By law, the employer and his/her insurance company are supposed to shoulder the medical costs in the event that the employee is injured on duty. Your employer can choose your hospital and doctor. But, you can petition your preferred hospital under Section 85.27 if what is recommended is not satisfactory. Other than paying for the costs of treatment, the employer and the insurance company have to reimburse you for the hospital travel costs. The benefits are referred to as mileage expenses.

Lost Earnings

If it happens that the injury suffered limits you from continuing with work, you can enjoy benefits provided by Iowa Work Comp for lost earnings. Your employer is obliged by law to pay you for the number of weeks that you are unable to work due to the injury sustained. The benefits can be:

  • Temporary Disability Benefits: If your doctor demands that you don’t work for a specified period or work fewer hours, the law places you in a category for Temporary Disability Benefits.
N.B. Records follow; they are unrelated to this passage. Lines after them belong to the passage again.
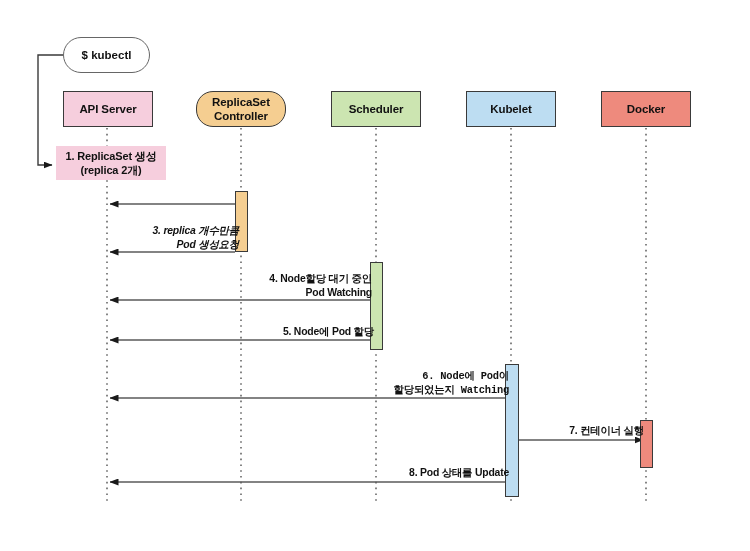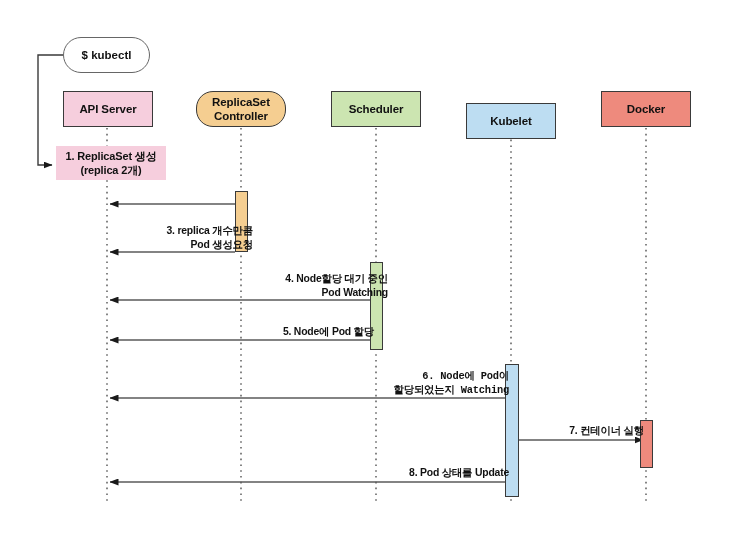--- a/index.html
+++ b/index.html
@@ -120,43 +120,43 @@
 
   <div class="actor-box" style="left:196px; top:91px; width:90px; height:36px; background:#f5ce91; white-space:pre-line;border-radius:17px;">
     <span>ReplicaSet
 Controller</span>
   </div>
 
   <div class="actor-box" style="left:331px; top:91px; width:90px; height:36px; background:#cce5b1;">
     <span>Scheduler</span>
   </div>
 
-  <div class="actor-box" style="left:466px; top:91px; width:90px; height:36px; background:#bdddf2;margin-top:12px;">
+  <div class="actor-box" style="left:466px; top:91px; width:90px; height:36px; background:#bdddf2;">
     <span>Kubelet</span>
   </div>
 
   <div class="actor-box" style="left:601px; top:91px; width:90px; height:36px; background:#ee8a7d;align-items:center;">
     <span>Docker</span>
   </div>
 
   <div class="note-box" style="left:56px; top:146px; width:110px; height:34px; background:#f6cedd;">
     <span>1. ReplicaSet 생성
 (replica 2개)</span>
   </div>
 
   <div class="activation" style="left:235px; top:191px; width:13px; height:61px; background:#f5ce91;"></div>
   <div class="activation" style="left:370px; top:262px; width:13px; height:88px; background:#cce5b1;"></div>
   <div class="activation" style="left:505px; top:364px; width:14px; height:133px; background:#bdddf2;"></div>
   <div class="activation" style="left:640px; top:420px; width:13px; height:48px; background:#ee8a7d;"></div>
 
 
-  <div class="msg-label" style="left:135px; top:224px; width:118px;">3. replica 개수만큼
+  <div class="msg-label" style="left:121px; top:224px; width:118px;font-style:italic;">3. replica 개수만큼
 Pod 생성요청</div>
 
-  <div class="msg-label" style="left:257px; top:272px; width:131px;">4. Node할당 대기 중인
+  <div class="msg-label" style="left:241px; top:272px; width:131px;">4. Node할당 대기 중인
 Pod Watching</div>
 
   <div class="msg-label" style="left:255px; top:325px; width:119px;">5. Node에 Pod 할당</div>
 
   <div class="msg-label" style="left:375px; top:370px; width:134px;font-family:Liberation Mono, monospace;">6. Node에 Pod이
 할당되었는지 Watching</div>
 
   <div class="msg-label" style="left:540px; top:424px; width:104px;">7. 컨테이너 실행</div>
 
   <div class="msg-label" style="left:380px; top:466px; width:129px;">8. Pod 상태를 Update</div>

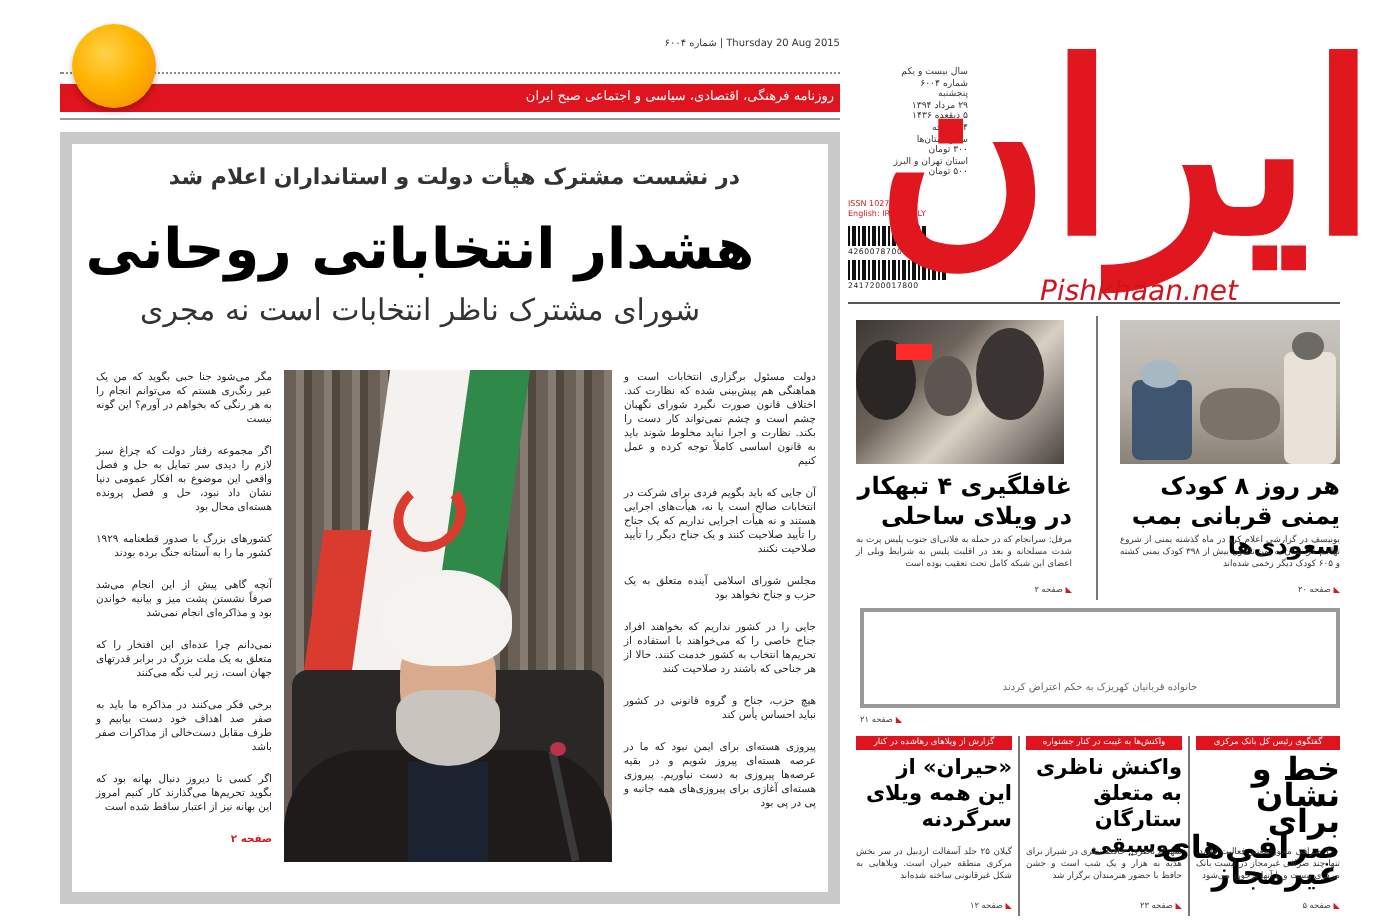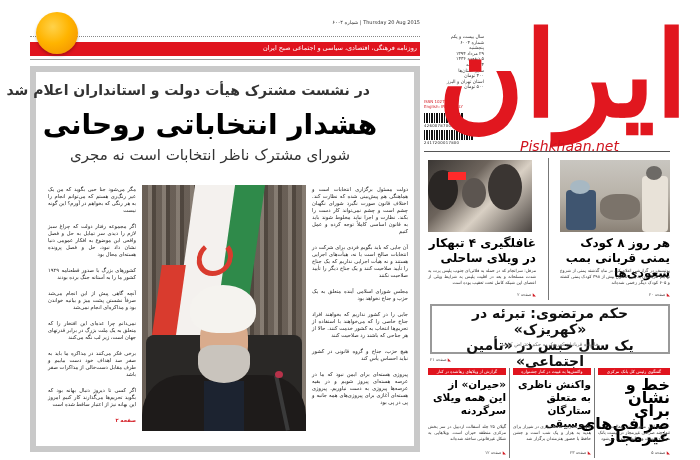--- a/index.html
+++ b/index.html
@@ -16,21 +16,21 @@
 
   .redbar { left: 30px; top: 42px; width: 390px; height: 14px; background: #e0141e; }
   .redbar .url { position: absolute; left: 55px; top: 1px; font-size: 9px; color: #f6c9cb; letter-spacing: 1px; font-family: "DejaVu Sans", sans-serif; }
   .redbar .tagline { position: absolute; right: 3px; top: 2px; font-size: 6.5px; color: #fff; direction: rtl; white-space: nowrap; }
   .undersep { left: 30px; top: 59px; width: 390px; border-top: 1px solid #9a9a9a; }
 
   
   .frame { left: 30px; top: 66px; width: 390px; height: 386px; background: #c9c9c9; }
   .frame-inner { left: 36px; top: 72px; width: 378px; height: 374px; background: #fff; }
 
-  .kicker { left: 40px; top: 82px; width: 330px; font-size: 14px; font-weight: bold; color: #333; direction: rtl; text-align: right; white-space: nowrap; }
+  .kicker { left: 40px; top: 82px; width: 330px; font-size: 11px; font-weight: bold; color: #333; direction: rtl; text-align: right; white-space: nowrap; }
   .headline { left: 40px; top: 108px; width: 340px; font-size: 28px; font-weight: bold; color: #000; direction: rtl; text-align: center; white-space: nowrap; letter-spacing: -0.5px; }
   .subhead { left: 40px; top: 146px; width: 340px; font-size: 15px; color: #333; direction: rtl; text-align: center; white-space: nowrap; }
 
   .col { font-size: 5.2px; line-height: 7px; color: #222; direction: rtl; text-align: justify; }
   .col p { margin-bottom: 9px; }
   .col-left { left: 48px; top: 186px; width: 88px; }
   .col-right { left: 312px; top: 186px; width: 96px; }
   .contd { color: #d31a22; font-weight: bold; }
 
   .photo { left: 142px; top: 185px; width: 164px; height: 246px; overflow: hidden; background: #5b5249; }
@@ -178,22 +178,20 @@
 <div class="abs story-h" style="left:428px;top:236px;width:108px;">غافلگیری ۴ تبهکار در ویلای ساحلی</div>
 <div class="abs story-b" style="left:428px;top:268px;width:108px;">مرفل: سرانجام که در حمله به فلاتی‌ای جنوب پلیس پرت به شدت مسلحانه و بعد در اقلیت پلیس به شرایط ویلی از اعضای این شبکه کامل تحت تعقیب بوده است</div>
 <div class="abs cont" style="left:428px;top:292px;width:108px;"><b>◣</b> <span>صفحه ۲</span></div>
 
 <div class="abs story-h" style="left:560px;top:236px;width:110px;">هر روز ۸ کودک یمنی قربانی بمب سعودی‌ها</div>
 <div class="abs story-b" style="left:560px;top:268px;width:110px;">یونیسف در گزارشی اعلام کرد در ماه گذشته یمنی از شروع تهاجم عربستان به یمن تاکنون بیش از ۳۹۸ کودک یمنی کشته و ۶۰۵ کودک دیگر زخمی شده‌اند</div>
 <div class="abs cont" style="left:560px;top:292px;width:110px;"><b>◣</b> <span>صفحه ۲۰</span></div>
 
 <div class="abs boxed"></div>
 <div class="abs boxed-h">
-  <div>حکم مرتضوی: تبرئه در «کهریزک»</div>
-  <div>یک سال حبس در «تأمین اجتماعی»</div>
 </div>
 <div class="abs boxed-s">خانواده قربانیان کهریزک به حکم اعتراض کردند</div>
 <div class="abs cont" style="left:430px;top:357px;width:30px;text-align:left;"><b>◣</b> <span>صفحه ۲۱</span></div>
 
 <div class="abs redtag" style="left:428px;top:368px;width:78px;">گزارش از ویلاهای رهاشده در کنار</div>
 <div class="abs story-h" style="left:428px;top:378px;width:78px;font-size:10.5px;line-height:13px;">«حیران» از این همه ویلای سرگردنه</div>
 <div class="abs story-b" style="left:428px;top:424px;width:78px;">گیلان ۲۵ جلد آسفالت اردبیل در سر بخش مرکزی منطقه حیران است. ویلاهایی به شکل غیرقانونی ساخته شده‌اند</div>
 <div class="abs cont" style="left:428px;top:450px;width:78px;"><b>◣</b> <span>صفحه ۱۲</span></div>
 
 <div class="abs vsep" style="left:509px;top:368px;height:90px;"></div>

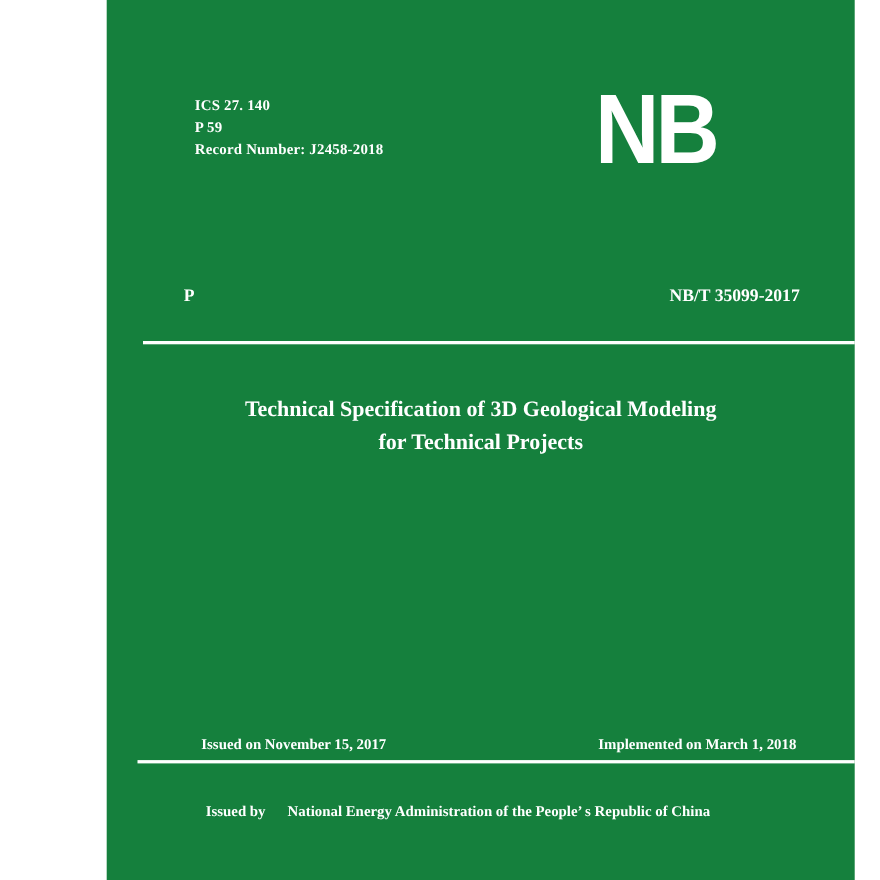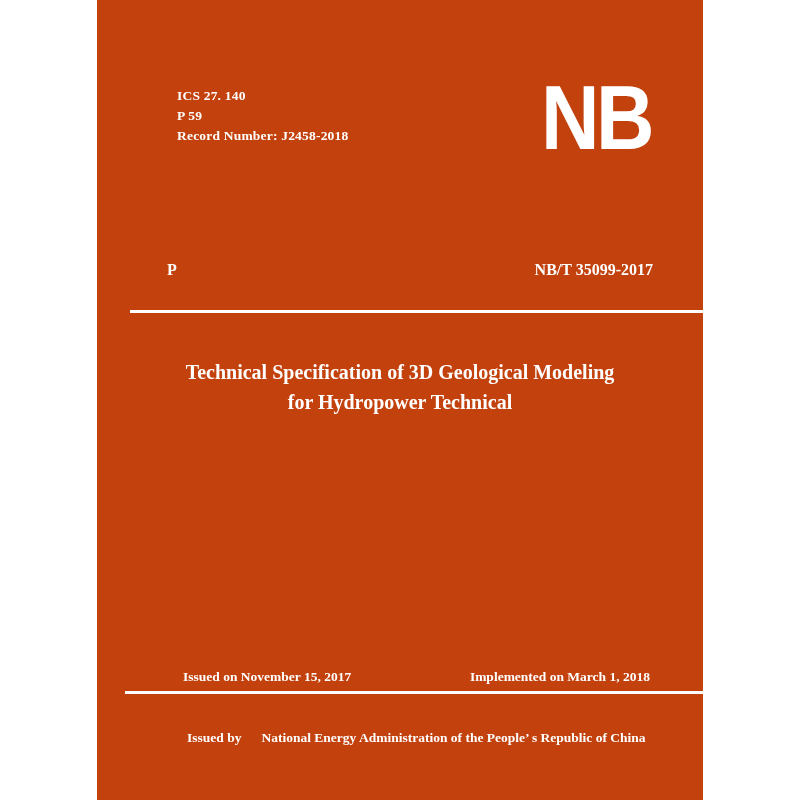--- a/index.html
+++ b/index.html
@@ -12,23 +12,23 @@
     position: relative;
     width: 800px;
     height: 800px;
     background: #ffffff;
     overflow: hidden;
   }
   .cover {
     position: absolute;
     left: 97px;
     top: 0;
-    width: 606px;
+    width: 680px;
     height: 800px;
-    background: #c2410c;
+    background: #15803d;
     color: #ffffff;
   }
   .ics-block {
     position: absolute;
     left: 80px;
     top: 86px;
     font-size: 13.5px;
     font-weight: bold;
     line-height: 20px;
     letter-spacing: 0.2px;
@@ -141,21 +141,21 @@
 
     <div class="doc-row">
       <span class="doc-class">P</span>
       <span class="doc-number">NB/T 35099-2017</span>
     </div>
 
     <div class="rule rule-top"></div>
 
     <div class="title-block">
       <div>Technical Specification of 3D Geological Modeling</div>
-      <div>for Hydropower Technical</div>
+      <div>for Technical Projects</div>
     </div>
 
 
     <div class="date-row">
       <span class="issued-on">Issued on November 15, 2017</span>
       <span class="implemented-on">Implemented on March 1, 2018</span>
     </div>
 
     <div class="rule rule-bottom"></div>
In this case, you are paid for the lost earnings for the specified period that you are unable to work.
  • Permanent Disability Benefits: In case the injury sustained at work is a permanent one, you are entitled to the Permanent Disability Benefits under Section 85.34. The amount payable to you depends on how much the injury has robbed you your earnings. The figure is also determined by the extent of the injury and the part of the body affected. For example, an injury to the hand or the leg is not given a higher impairment rating as the one affecting the back, neck, hip, or head. This is because the latter categories are considered more severe than the former. The ratings are determined by the American Medical Association Guide.

Death Benefits

When the injury suffered at work leads to the death of the victim, the dependents can demand the benefits, which include burial expenses and medical costs when the victim was alive among others.

Bottom Line

Often, claims for workers compensation in Iowa are based on the law. You have to know the law before demanding compensation. When injured at work, the best you can do is to consult an attorney to be enlightened about the benefits.